• _AIM OF THE TASK_
In the copy, include every record below exactly as it appears, but no pictures.

►

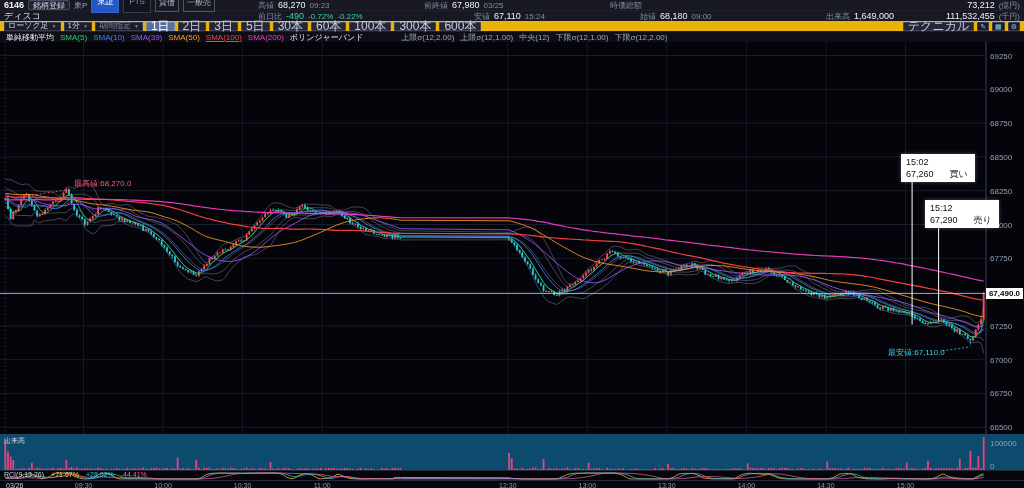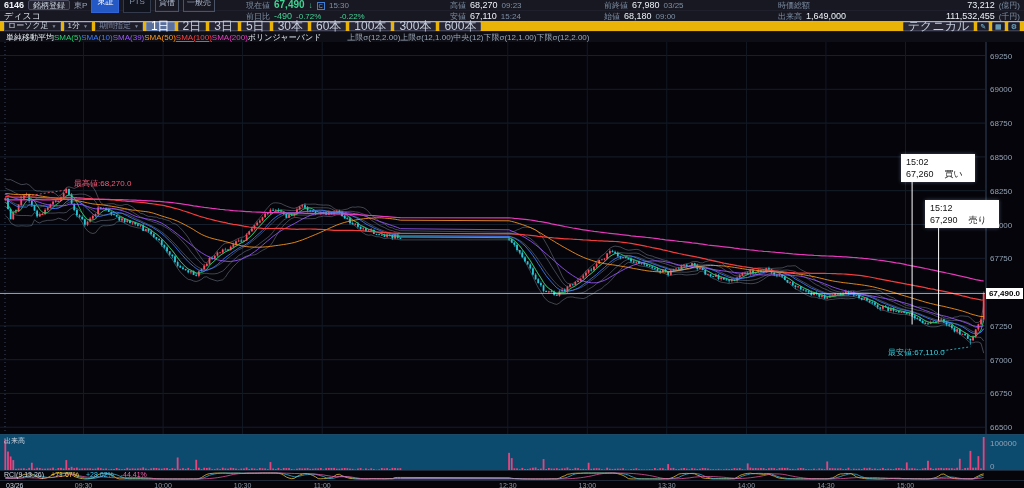--- a/index.html
+++ b/index.html
@@ -9,7 +9,7 @@
   .app{position:relative;width:1024px;height:488px;background:#04040a;color:#dfe6ee;font-size:8px;overflow:hidden}
   svg text{font-family:"Liberation Sans",sans-serif}
   
-  .hrow{display:flex;align-items:center;background:#181823;padding:0 4px;gap:4px;white-space:nowrap}
+  .hrow{display:flex;align-items:center;background:#181823;padding:0 4px;gap:16px;white-space:nowrap}
   .r1{height:11px;border-bottom:1px solid #20202c}
   .r2{height:10px}
   .left-block{display:inline-flex;align-items:center;gap:4px;width:238px;flex:none}

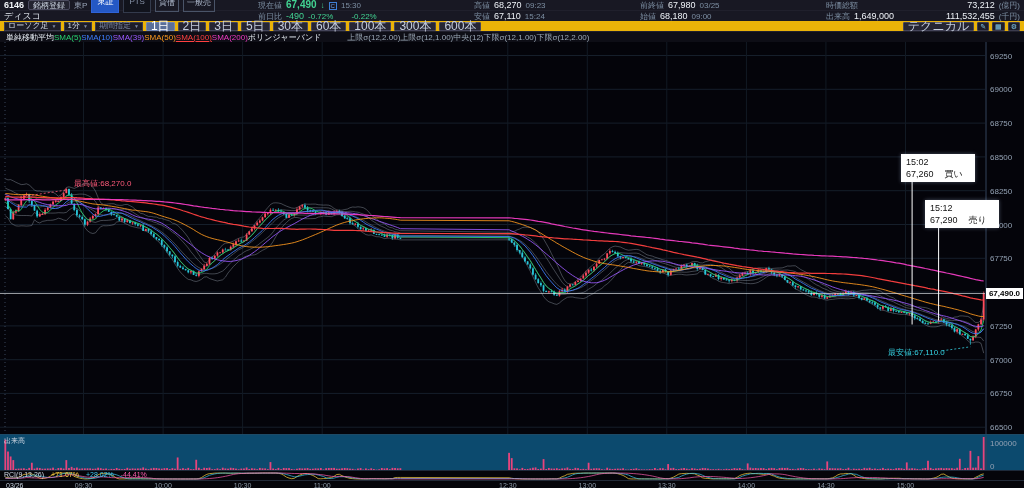--- a/index.html
+++ b/index.html
@@ -83,13 +83,6 @@
       <span class="tab">PTS</span>
       <span class="badge">貸借</span>
       <span class="badge">一般売</span>
-    </span>
-    <span class="grp g-cur">
-      <span class="lbl">現在値</span>
-      <span class="val cur down">67,490</span>
-      <span class="arr down">↓</span>
-      <span class="cflag">C</span>
-      <span class="tm">15:30</span>
     </span>
     <span class="grp g-hl">
       <span class="lbl">高値</span>

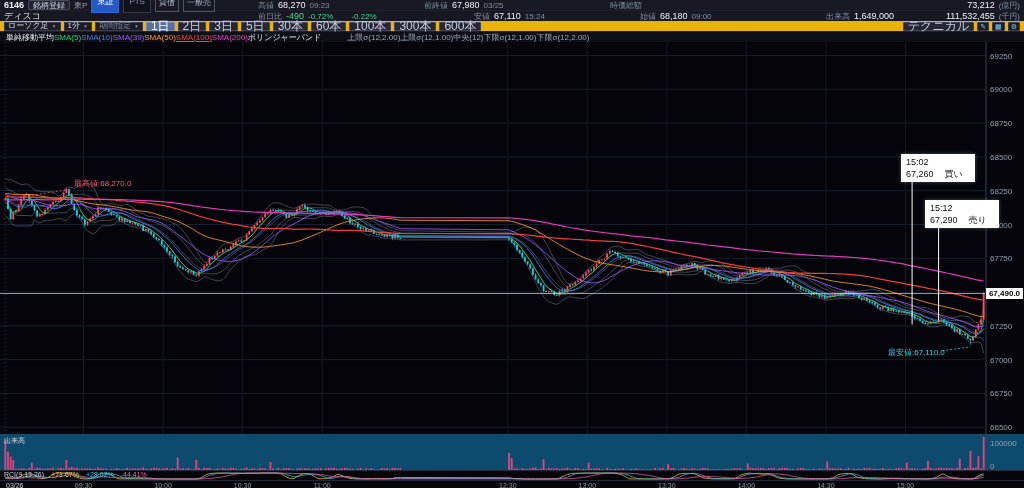--- a/index.html
+++ b/index.html
@@ -109,7 +109,7 @@
       <span class="lbl">前日比</span>
       <span class="val down">-490</span>
       <span class="down">-0.72%</span>
-      <span class="down" style="margin-left:14px">-0.22%</span>
+      <span class="down" style="">-0.22%</span>
     </span>
     <span class="grp g-hl">
       <span class="lbl">安値</span>

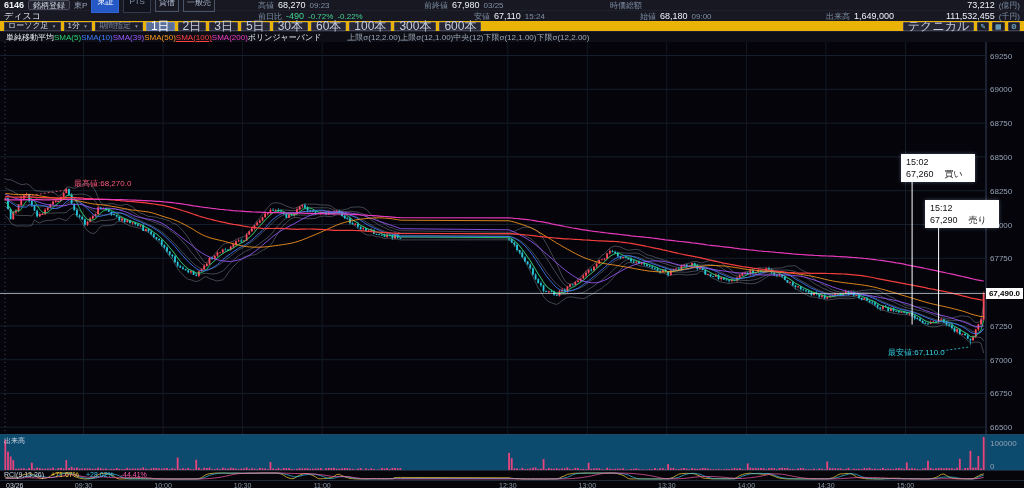--- a/index.html
+++ b/index.html
@@ -43,7 +43,7 @@
   .tb-btn.sel{background:#5a6f99;border-color:#7287b3;color:#fff}
   .icon-btn{background:#1d1d28;border:1px solid #3c3c4e;color:#7fc6e8;height:9px;line-height:7px;padding:0 2px;font-size:7px;border-radius:1px;font-family:"Liberation Sans",sans-serif}
   
-  .legend{height:10px;background:#0e0e16;display:flex;align-items:center;padding:0 6px;font-size:8px;white-space:nowrap}
+  .legend{height:10px;background:#0e0e16;display:flex;align-items:center;gap:6px;padding:0 6px;font-size:8px;white-space:nowrap}
   .legend .head{color:#e8eef5}
   .sma-item{color:#ccc}
   .gap{width:26px}

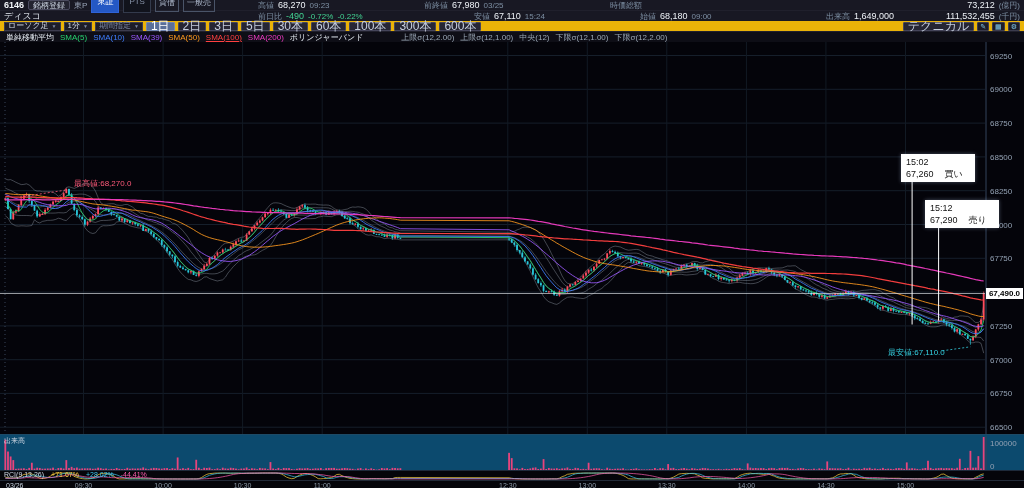--- a/index.html
+++ b/index.html
@@ -65,7 +65,7 @@
   .price-tag{position:absolute;top:246px;left:986px;width:37px;height:11px;background:#fff;color:#000;font-size:8px;font-weight:bold;text-align:center;line-height:11px;z-index:3}
   .callout{position:absolute;width:74px;height:28px;background:#fff;color:#111;padding:2px 5px;font-size:9px;line-height:12px;z-index:3;box-shadow:0 0 4px rgba(200,220,255,.35)}
   .callout .t{display:block}
-  .callout .a{margin-left:11px}
+  .callout .a{margin-left:16px}
   #callout-buy{top:112px;left:901px}
   #callout-sell{top:158px;left:925px}
 </style>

◄

• _RESPONSE_
--- a/index.html
+++ b/index.html
@@ -9,7 +9,7 @@
   .app{position:relative;width:1024px;height:488px;background:#04040a;color:#dfe6ee;font-size:8px;overflow:hidden}
   svg text{font-family:"Liberation Sans",sans-serif}
   
-  .hrow{display:flex;align-items:center;background:#181823;padding:0 4px;gap:4px;white-space:nowrap}
+  .hrow{display:flex;align-items:center;background:#181823;padding:0 4px;gap:16px;white-space:nowrap}
   .r1{height:11px;border-bottom:1px solid #20202c}
   .r2{height:10px}
   .left-block{display:inline-flex;align-items:center;gap:4px;width:238px;flex:none}

--- a/index.html
+++ b/index.html
@@ -83,13 +83,6 @@
       <span class="tab">PTS</span>
       <span class="badge">貸借</span>
       <span class="badge">一般売</span>
-    </span>
-    <span class="grp g-cur">
-      <span class="lbl">現在値</span>
-      <span class="val cur down">67,490</span>
-      <span class="arr down">↓</span>
-      <span class="cflag">C</span>
-      <span class="tm">15:30</span>
     </span>
     <span class="grp g-hl">
       <span class="lbl">高値</span>

--- a/index.html
+++ b/index.html
@@ -109,7 +109,7 @@
       <span class="lbl">前日比</span>
       <span class="val down">-490</span>
       <span class="down">-0.72%</span>
-      <span class="down" style="margin-left:14px">-0.22%</span>
+      <span class="down" style="">-0.22%</span>
     </span>
     <span class="grp g-hl">
       <span class="lbl">安値</span>

--- a/index.html
+++ b/index.html
@@ -43,7 +43,7 @@
   .tb-btn.sel{background:#5a6f99;border-color:#7287b3;color:#fff}
   .icon-btn{background:#1d1d28;border:1px solid #3c3c4e;color:#7fc6e8;height:9px;line-height:7px;padding:0 2px;font-size:7px;border-radius:1px;font-family:"Liberation Sans",sans-serif}
   
-  .legend{height:10px;background:#0e0e16;display:flex;align-items:center;padding:0 6px;font-size:8px;white-space:nowrap}
+  .legend{height:10px;background:#0e0e16;display:flex;align-items:center;gap:6px;padding:0 6px;font-size:8px;white-space:nowrap}
   .legend .head{color:#e8eef5}
   .sma-item{color:#ccc}
   .gap{width:26px}

--- a/index.html
+++ b/index.html
@@ -65,7 +65,7 @@
   .price-tag{position:absolute;top:246px;left:986px;width:37px;height:11px;background:#fff;color:#000;font-size:8px;font-weight:bold;text-align:center;line-height:11px;z-index:3}
   .callout{position:absolute;width:74px;height:28px;background:#fff;color:#111;padding:2px 5px;font-size:9px;line-height:12px;z-index:3;box-shadow:0 0 4px rgba(200,220,255,.35)}
   .callout .t{display:block}
-  .callout .a{margin-left:11px}
+  .callout .a{margin-left:16px}
   #callout-buy{top:112px;left:901px}
   #callout-sell{top:158px;left:925px}
 </style>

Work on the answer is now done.